To achieve a high performance health system, health reform must go beyond ensuring affordable coverage to addressing health system changes that will improve outcomes and the quality of care, increase efficiency, and slow the growth in total health system costs. This report analyzes how the new health reform law (The Patient Protection and Affordable Care Act of 2010, or ACA) will affect providers’ financial incentives, the organization and delivery of health care services, investment in prevention and population health, and the capacity to achieve the best health care and outcomes for all.

The ACA will fundamentally change the health care system by increasing value for the money spent on health care. Most of the ideas that have been advanced by policymakers and health care opinion leaders to deal with rising health insurance premiums and health care costs are reflected in the law.
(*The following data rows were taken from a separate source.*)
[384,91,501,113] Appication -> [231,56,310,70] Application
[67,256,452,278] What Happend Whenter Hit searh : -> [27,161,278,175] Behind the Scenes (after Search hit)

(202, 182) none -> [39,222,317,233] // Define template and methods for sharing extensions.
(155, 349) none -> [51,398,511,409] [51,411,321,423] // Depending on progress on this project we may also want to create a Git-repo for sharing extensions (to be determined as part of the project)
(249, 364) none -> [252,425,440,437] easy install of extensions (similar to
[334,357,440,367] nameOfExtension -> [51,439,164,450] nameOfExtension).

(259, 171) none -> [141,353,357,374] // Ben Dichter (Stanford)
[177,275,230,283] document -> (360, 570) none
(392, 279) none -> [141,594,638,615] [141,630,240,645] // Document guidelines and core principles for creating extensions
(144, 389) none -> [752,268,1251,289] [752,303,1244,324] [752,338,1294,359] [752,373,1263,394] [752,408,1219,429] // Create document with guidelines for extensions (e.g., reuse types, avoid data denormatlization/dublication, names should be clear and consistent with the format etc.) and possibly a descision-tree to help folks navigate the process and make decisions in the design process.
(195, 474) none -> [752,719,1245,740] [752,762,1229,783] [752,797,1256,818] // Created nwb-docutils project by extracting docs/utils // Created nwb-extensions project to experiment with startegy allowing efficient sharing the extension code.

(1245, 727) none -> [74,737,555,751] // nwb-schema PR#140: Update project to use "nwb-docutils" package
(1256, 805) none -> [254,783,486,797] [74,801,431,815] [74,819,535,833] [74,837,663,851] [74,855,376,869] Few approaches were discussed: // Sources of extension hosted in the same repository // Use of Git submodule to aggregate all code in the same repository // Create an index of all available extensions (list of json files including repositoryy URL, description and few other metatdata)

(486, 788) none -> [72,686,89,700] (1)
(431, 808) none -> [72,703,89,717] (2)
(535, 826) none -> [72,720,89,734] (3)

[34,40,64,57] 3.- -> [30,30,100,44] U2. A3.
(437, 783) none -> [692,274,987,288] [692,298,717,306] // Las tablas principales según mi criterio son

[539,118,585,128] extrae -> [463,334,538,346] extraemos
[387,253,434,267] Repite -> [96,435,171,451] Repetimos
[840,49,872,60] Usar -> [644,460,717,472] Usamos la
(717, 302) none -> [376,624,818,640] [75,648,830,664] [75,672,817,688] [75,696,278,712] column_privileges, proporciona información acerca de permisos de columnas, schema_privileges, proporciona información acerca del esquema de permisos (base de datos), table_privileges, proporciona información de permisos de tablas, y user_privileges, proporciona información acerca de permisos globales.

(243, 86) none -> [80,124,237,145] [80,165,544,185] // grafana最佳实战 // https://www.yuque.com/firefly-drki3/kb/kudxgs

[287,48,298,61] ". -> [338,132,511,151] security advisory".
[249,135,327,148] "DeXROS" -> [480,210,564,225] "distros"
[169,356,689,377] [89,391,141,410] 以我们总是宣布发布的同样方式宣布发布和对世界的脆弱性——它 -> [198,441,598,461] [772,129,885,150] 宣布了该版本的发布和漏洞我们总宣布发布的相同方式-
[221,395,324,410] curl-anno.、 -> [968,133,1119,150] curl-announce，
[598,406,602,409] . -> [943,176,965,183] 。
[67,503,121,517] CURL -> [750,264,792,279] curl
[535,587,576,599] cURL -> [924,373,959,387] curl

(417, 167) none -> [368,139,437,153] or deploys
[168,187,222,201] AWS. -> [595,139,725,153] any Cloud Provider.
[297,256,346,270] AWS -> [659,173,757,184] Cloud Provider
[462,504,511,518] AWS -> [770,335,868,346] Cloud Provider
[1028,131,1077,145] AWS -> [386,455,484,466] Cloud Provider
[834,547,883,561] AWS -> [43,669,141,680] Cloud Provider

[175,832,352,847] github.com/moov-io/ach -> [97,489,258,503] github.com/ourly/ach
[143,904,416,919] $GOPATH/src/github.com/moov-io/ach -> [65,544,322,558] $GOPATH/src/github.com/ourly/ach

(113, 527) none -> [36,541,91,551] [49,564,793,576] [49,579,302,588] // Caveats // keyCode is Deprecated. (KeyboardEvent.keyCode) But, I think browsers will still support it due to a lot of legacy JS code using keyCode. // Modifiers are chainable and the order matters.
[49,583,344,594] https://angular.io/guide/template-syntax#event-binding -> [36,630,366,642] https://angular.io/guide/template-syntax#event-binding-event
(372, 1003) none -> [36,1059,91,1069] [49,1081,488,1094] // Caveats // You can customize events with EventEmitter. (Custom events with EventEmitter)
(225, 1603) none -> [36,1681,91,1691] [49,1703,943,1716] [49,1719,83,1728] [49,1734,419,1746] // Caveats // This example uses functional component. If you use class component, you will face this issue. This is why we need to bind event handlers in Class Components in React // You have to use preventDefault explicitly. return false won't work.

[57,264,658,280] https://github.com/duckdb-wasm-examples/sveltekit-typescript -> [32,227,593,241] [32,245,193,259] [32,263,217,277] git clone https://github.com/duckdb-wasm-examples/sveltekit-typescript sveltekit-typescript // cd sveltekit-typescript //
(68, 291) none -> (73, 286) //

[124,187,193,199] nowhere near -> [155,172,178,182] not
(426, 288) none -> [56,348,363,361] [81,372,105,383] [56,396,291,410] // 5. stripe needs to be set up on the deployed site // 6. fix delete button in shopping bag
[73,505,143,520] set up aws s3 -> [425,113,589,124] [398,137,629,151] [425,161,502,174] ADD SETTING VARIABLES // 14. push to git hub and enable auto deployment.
Key Provisions Targeting Costs and Quality

The new law will make several key changes to help ensure long-run cost containment and improve the quality of health care:

1. Establishing Health Insurance Exchanges and New Market Rules
The ACA will establish health insurance exchanges that give consumers the ability to compare and choose among health plans. It also sets rules on plans sold inside and outside the exchanges to shift insurers from competing for healthier enrollees to competing on value. While the Congressional Budget Office (CBO) does not credit savings that could be generated from increased competition among plans, it estimates that the insurance exchanges will lower administrative overhead by four to five percentage points. In the authors’ view, the insurance exchanges will be effective over the long term in mitigating the rise in premiums and costs to employers and households. These positive effects will grow if the exchanges are gradually opened to larger firms (an option after 2017). A recent Commonwealth Fund report found that reform will lower administrative costs and encourage more efficient care delivery, reducing premiums by nearly $2,000 per family by 2019. And according to a recent Commonwealth Fund survey of health care opinion leaders, support for establishment of health insurance exchanges is overwhelming (92%).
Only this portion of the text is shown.